Data extract START
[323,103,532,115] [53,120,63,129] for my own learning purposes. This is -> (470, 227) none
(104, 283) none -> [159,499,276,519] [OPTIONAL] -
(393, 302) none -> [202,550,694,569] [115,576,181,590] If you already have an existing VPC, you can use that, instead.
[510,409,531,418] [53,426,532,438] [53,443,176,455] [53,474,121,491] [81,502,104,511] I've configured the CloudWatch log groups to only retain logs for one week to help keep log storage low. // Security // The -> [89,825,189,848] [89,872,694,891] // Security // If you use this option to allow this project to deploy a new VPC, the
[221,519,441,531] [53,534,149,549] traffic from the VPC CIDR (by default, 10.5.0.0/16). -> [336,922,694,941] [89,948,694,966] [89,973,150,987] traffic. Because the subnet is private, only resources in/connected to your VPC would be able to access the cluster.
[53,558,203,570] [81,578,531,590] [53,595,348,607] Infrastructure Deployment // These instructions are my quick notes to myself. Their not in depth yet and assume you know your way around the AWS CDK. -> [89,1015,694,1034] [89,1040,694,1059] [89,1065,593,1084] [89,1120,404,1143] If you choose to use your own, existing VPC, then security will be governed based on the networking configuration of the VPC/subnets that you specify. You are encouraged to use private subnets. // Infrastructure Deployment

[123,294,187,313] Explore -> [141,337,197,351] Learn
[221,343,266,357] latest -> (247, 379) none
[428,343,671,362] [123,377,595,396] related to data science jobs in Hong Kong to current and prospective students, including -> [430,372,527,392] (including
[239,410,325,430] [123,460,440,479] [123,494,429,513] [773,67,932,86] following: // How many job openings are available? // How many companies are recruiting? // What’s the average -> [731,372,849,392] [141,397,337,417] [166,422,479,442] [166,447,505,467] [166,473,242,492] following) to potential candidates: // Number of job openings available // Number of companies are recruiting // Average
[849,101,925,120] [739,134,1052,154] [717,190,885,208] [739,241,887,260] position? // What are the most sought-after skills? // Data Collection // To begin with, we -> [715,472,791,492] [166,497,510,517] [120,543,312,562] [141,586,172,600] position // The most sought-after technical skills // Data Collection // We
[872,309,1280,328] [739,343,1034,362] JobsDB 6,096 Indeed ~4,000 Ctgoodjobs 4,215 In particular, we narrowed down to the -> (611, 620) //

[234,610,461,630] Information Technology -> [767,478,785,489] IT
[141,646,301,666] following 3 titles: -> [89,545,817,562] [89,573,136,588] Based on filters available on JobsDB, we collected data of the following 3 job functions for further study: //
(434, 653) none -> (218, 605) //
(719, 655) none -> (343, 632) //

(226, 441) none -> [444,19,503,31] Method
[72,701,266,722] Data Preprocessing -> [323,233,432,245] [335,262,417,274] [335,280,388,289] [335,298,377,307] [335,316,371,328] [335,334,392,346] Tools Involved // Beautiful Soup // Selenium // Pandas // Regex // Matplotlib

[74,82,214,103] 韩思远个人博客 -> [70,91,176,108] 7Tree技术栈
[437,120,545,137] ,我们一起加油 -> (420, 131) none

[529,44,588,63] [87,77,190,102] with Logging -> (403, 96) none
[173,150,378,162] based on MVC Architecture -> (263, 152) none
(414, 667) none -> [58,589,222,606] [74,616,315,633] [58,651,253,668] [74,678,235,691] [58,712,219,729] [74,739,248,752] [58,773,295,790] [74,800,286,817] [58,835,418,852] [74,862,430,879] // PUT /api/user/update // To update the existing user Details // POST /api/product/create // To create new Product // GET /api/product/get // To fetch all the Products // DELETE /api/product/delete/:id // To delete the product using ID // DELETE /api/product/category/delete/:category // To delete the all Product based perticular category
Data extract END
Problem — Return, from the entries, each line that holds "following".

Exercise output —
[239,410,325,430] [123,460,440,479] [123,494,429,513] [773,67,932,86] following: // How many job openings are available? // How many companies are recruiting? // What’s the average -> [731,372,849,392] [141,397,337,417] [166,422,479,442] [166,447,505,467] [166,473,242,492] following) to potential candidates: // Number of job openings available // Number of companies are recruiting // Average
[141,646,301,666] following 3 titles: -> [89,545,817,562] [89,573,136,588] Based on filters available on JobsDB, we collected data of the following 3 job functions for further study: //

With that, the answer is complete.